B- wall & roof located APs which use highly directional antennas to create a wireless spot-beam. Direct and Dish do this for their TV shows so that you get reception from local TV channels without that same channel being picked up on the other side of the country.
C- A hybrid mix of (A) and (B) at the same time. This is what I would do (it works well).
#7 - Be on-site when the system is loaded. This way you can tune things as they happen.
#8 - Use as many different AP channels as possible. Any APs using the same channel need to be as far apart as possible.
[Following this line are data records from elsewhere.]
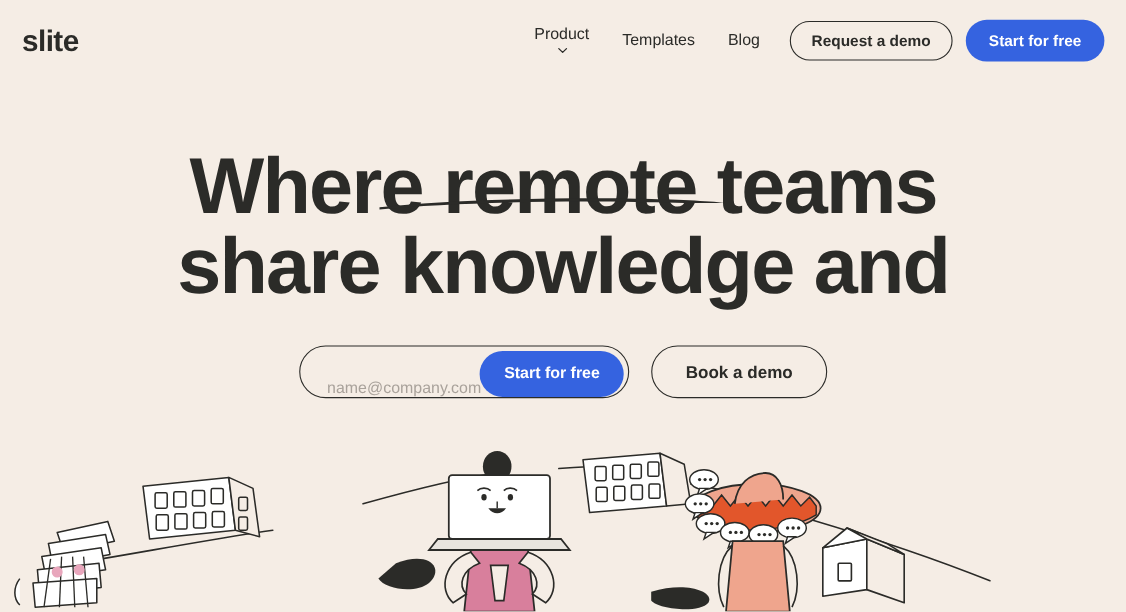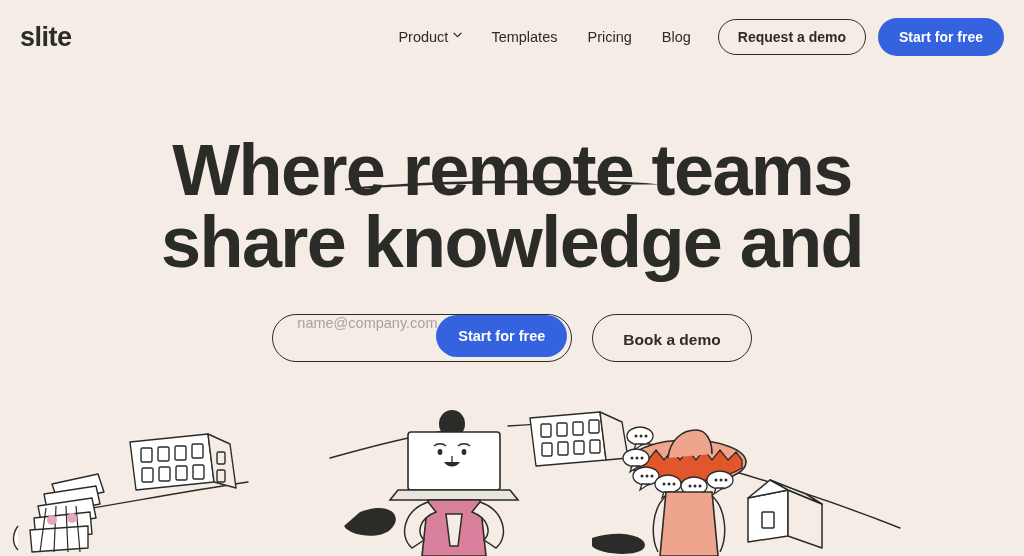--- a/index.html
+++ b/index.html
@@ -48,20 +48,21 @@
   .nav-link {
     font-size: 14.5px;
     color: #2B2B28;
     font-weight: 400;
     padding: 8px 15px;
     cursor: pointer;
     display: flex;
     align-items: center;
     gap: 5px;
     white-space: nowrap;
+    flex-direction: column;
   }
 
   .chev {
     display: inline-block;
     width: 8px;
     height: 8px;
     position: relative;
     top: -1px;
   }
   .chev svg { display: block; }
@@ -130,21 +131,21 @@
   .cta-row {
     margin-top: 36px;
     display: flex;
     align-items: center;
     justify-content: center;
     gap: 20px;
   }
 
   .email-pill {
     display: flex;
-    align-items: flex-start;
+    align-items: flex-end;
     border: 1.3px solid #2B2B28;
     border-radius: 999px;
     height: 48px;
     width: 300px;
     padding-left: 24px;
     padding-right: 4px;
     background: transparent;
     position: relative;
   }
 
@@ -224,23 +225,20 @@
         <svg width="9" height="6" viewBox="0 0 9 6">
           <path d="M1 1.2 L4.5 4.6 L8 1.2" fill="none" stroke="#2B2B28" stroke-width="1.2" stroke-linecap="round" stroke-linejoin="round"></path>
         </svg>
       </span>
     </div>
 
     <div class="nav-link">
       <span>Templates</span>
     </div>
 
-    <div class="nav-link">
-      <span>Pricing</span>
-    </div>
 
     <div class="nav-link">
       <span>Blog</span>
     </div>
 
 
     <button class="btn btn-outline">Request a demo</button>
 
     <button class="btn btn-primary">Start for free</button>
   </nav>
#9 - If an AP is getting more connections than you want and near-by APs have low connection counts, then in-real-time, you can reduce the transmit power on your most busy APs. Every time you change a setting on a Mikrotik AP, it will cause all clients to disconnect. The good thing is that because all APs have the same SSID and all APs bridge the wlan wireless network back to a common network lan to your PfSense , clients can roam from AP to AP without problems.
#10 - You need a fast upstream Internet connection.
I currently operate a pretty large wireless network here in North Idaho. All of my clients have outdoor mounted antennas pointing to microwave towers. I use the exact same configuration as I described above for my 1,000+ connected wireless client networks.
I hope this information helps ...
North Idaho Tom Jones
EDIT: Note: You might want to set CTS-to-Self on each AP. This would enable a CTS/RTS protocol on the wireless network which can help wireless network congestion on saturated networks:
EDIT: Note: On each Mikrotik AP you definitely need to set the following:
Hw Retries: 15
Hw Protection Mode: cts to self
Preamble: long
Disconnect Timeout: 00:00:15
On Fail Retry Time: 1.00
Channel Width: 20Mhz
EDIT: Note: On the PfSense Captive-Portal, I would set each MAC (wireless client) to :
Per user (per MAC address) max download speed: 10 meg
Per user (per MAC address) max upload speed: 1 or 2 meg
EDIT: Note: My suggestions are for a large wireless network with thousands of clients. If you were asking how to build a smaller network, then I would of offered a smaller scaled design but still use the same design concepts.
EDIT: Note: The reason I suggest a XEON PfSense server over a Mikrotik physical router is the heavy CPU load this is going to create with 1,000 active network connections. With a XEON server running PfSense (or a Mikrotik CHR 64-bit server), you will have the horse-power. With any standard type normal SoHo core router, the network might crash or come to a slow crawl because of core CPU load.
EDIT: Note: FYI - At this moment as I type, I currently have a wireless network sustained wireless load of 754 meg to customers and 132 meg from customers. And , this is not even my peak-usage time. My wireless network uses everything I described above. We are 100 percent Mikrotik - and however we also use NV2 on hundreds of Mikrotik APs - and all of my clients are remote -- as in 1/2 mile to 16+ miles from the APs.